** Opening SUPPLIED RECORDS block **

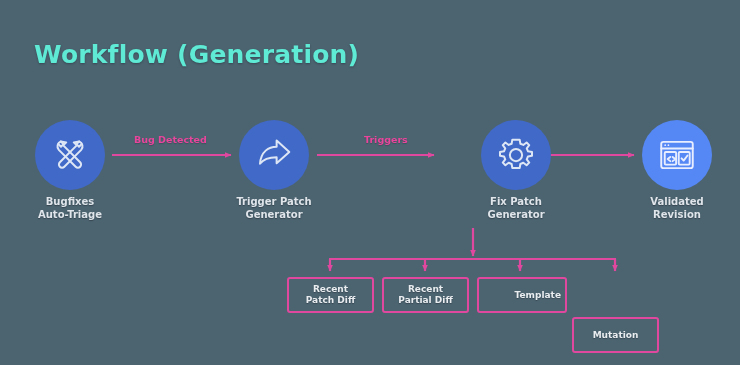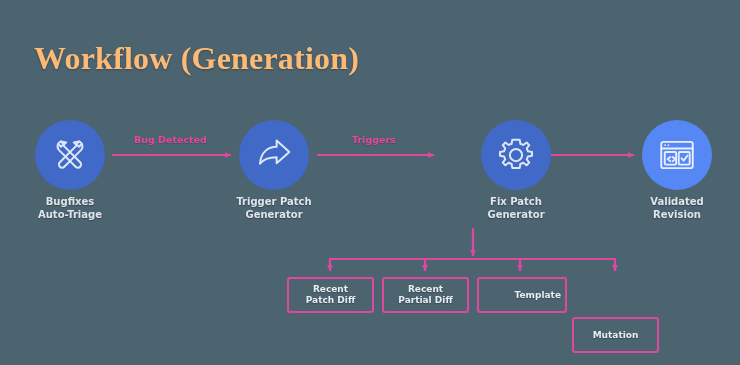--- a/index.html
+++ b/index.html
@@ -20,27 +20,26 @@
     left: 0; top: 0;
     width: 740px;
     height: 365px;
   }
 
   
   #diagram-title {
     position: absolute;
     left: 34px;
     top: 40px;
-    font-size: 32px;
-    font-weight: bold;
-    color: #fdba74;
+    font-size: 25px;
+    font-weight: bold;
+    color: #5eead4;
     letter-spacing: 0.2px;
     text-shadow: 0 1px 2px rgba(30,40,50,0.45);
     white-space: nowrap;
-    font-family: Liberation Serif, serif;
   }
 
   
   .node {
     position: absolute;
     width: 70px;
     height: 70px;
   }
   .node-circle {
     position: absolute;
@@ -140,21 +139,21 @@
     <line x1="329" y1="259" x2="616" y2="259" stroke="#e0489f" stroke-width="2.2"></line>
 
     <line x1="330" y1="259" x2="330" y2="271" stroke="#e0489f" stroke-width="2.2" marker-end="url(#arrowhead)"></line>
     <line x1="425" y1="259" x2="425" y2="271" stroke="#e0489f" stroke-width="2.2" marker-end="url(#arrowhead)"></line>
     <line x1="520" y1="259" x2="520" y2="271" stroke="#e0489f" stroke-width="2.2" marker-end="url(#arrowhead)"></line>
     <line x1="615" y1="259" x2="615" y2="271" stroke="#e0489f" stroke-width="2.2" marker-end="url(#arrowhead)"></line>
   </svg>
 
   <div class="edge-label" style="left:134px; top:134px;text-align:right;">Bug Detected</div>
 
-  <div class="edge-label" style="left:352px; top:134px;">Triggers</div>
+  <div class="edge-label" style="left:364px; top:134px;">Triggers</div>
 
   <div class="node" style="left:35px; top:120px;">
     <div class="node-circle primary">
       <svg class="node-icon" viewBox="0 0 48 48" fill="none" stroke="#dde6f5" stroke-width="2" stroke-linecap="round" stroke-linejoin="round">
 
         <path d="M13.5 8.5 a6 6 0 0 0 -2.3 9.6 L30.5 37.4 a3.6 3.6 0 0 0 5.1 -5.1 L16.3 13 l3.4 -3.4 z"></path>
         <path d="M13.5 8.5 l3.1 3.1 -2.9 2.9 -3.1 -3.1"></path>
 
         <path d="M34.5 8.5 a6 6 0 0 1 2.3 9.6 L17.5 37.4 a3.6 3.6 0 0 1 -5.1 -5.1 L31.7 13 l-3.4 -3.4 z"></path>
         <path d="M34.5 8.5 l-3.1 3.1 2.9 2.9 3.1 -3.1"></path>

** Closing SUPPLIED RECORDS block **

- **TASK**: Across the material above, how many lines include the word "node"? Respond with nothing but the number.

- **WRITTEN SOLUTION**: 5